(Supplied records Opens)

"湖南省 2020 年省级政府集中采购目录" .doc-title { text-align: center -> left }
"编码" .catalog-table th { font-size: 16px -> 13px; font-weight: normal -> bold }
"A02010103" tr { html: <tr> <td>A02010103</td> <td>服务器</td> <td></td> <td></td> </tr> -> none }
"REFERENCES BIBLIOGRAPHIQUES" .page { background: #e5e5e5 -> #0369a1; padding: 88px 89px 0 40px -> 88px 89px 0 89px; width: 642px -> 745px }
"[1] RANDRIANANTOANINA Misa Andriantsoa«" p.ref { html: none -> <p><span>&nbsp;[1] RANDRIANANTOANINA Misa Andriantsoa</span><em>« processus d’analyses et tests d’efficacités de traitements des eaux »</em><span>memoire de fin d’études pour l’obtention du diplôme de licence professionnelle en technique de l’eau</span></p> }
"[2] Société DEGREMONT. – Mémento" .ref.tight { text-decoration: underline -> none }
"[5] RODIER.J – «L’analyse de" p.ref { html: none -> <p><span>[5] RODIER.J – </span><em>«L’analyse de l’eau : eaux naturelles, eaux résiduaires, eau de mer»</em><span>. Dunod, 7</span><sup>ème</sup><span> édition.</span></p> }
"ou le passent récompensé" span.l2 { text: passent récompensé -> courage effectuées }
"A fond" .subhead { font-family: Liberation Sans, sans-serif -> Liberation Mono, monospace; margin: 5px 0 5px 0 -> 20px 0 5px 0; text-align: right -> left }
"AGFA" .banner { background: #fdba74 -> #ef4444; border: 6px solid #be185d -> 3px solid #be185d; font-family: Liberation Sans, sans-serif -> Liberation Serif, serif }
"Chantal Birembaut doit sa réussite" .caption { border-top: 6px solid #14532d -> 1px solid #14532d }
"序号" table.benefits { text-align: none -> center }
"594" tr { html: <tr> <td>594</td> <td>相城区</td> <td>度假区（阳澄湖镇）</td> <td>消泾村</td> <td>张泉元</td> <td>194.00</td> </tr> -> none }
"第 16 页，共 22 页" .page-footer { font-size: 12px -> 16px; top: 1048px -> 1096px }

(Supplied records Closes)

Find the lines in the records that contain the word "Liberation", then copy every one of them.

"A fond" .subhead { font-family: Liberation Sans, sans-serif -> Liberation Mono, monospace; margin: 5px 0 5px 0 -> 20px 0 5px 0; text-align: right -> left }
"AGFA" .banner { background: #fdba74 -> #ef4444; border: 6px solid #be185d -> 3px solid #be185d; font-family: Liberation Sans, sans-serif -> Liberation Serif, serif }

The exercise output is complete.